*HOW TO COMPLETE THIS TASK*
Transcribe the records that follow. Keep every word exactly, and drop the pictures.

● ● ● ●

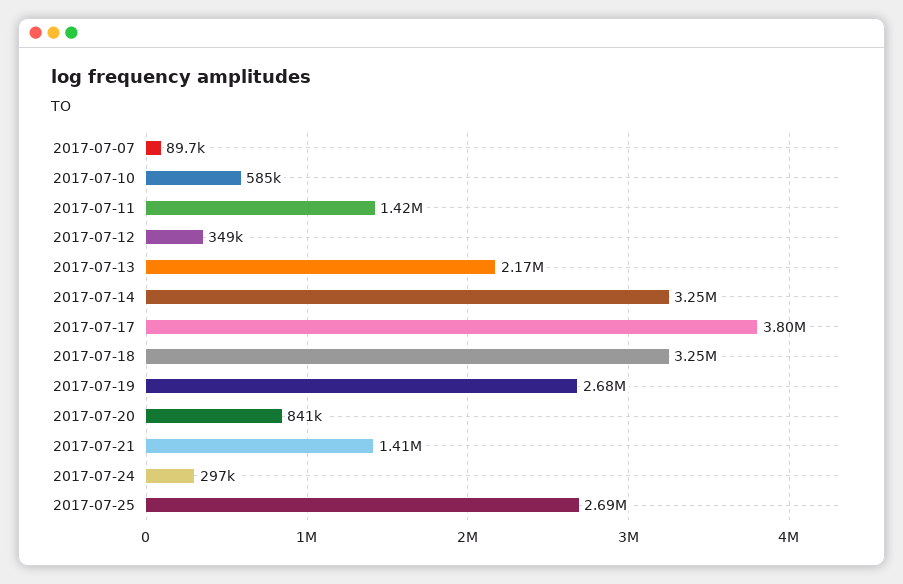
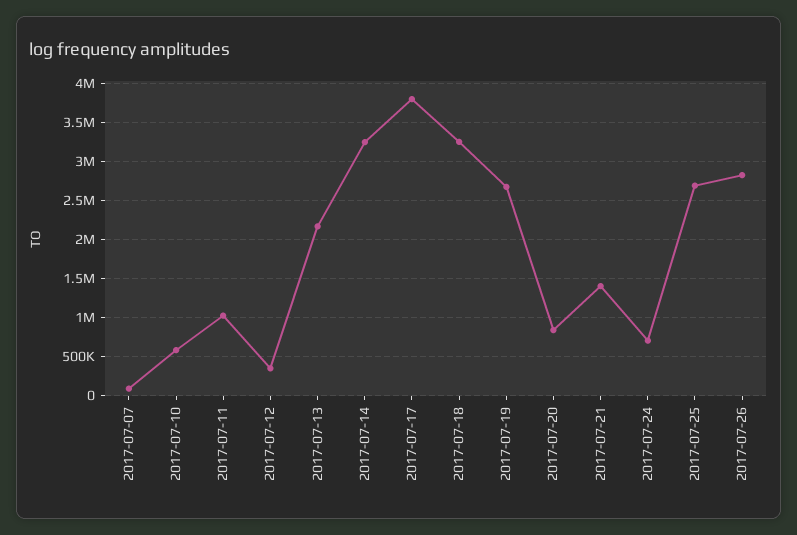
2017-07-11: 1420000 -> 1000000
2017-07-24: 297000 -> 700000
2017-07-26: none -> 2800000

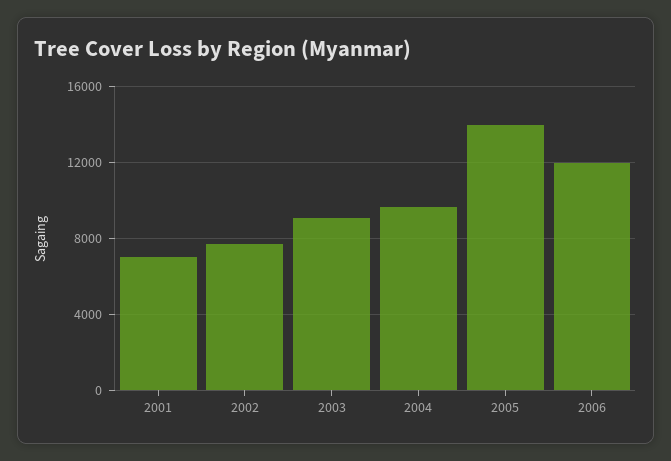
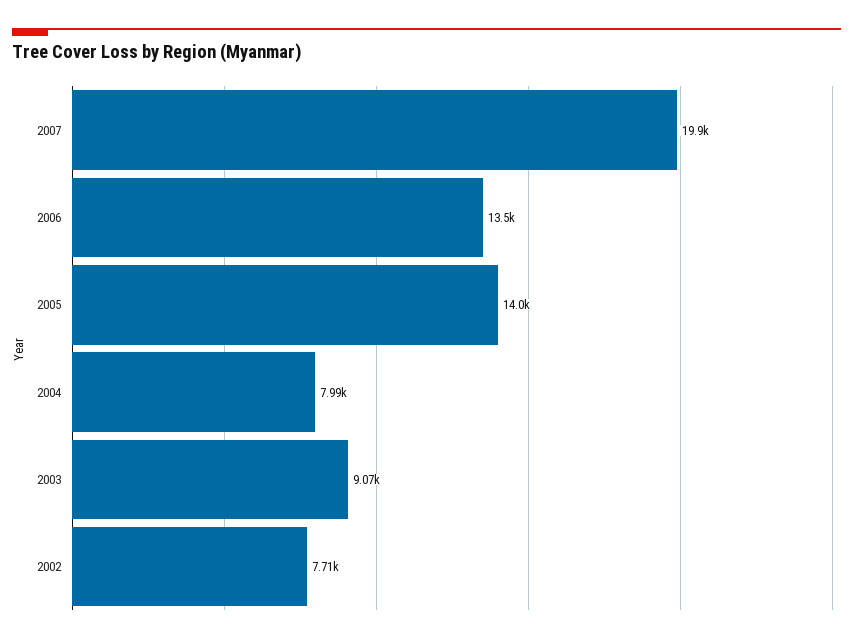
2001: 7000 -> none
2004: 9500 -> 7990
2006: 12000 -> 13500
2007: none -> 19900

● ● ● ●

*WRITTEN REPLY*
2017-07-11: 1420000 -> 1000000
2017-07-24: 297000 -> 700000
2017-07-26: none -> 2800000

2001: 7000 -> none
2004: 9500 -> 7990
2006: 12000 -> 13500
2007: none -> 19900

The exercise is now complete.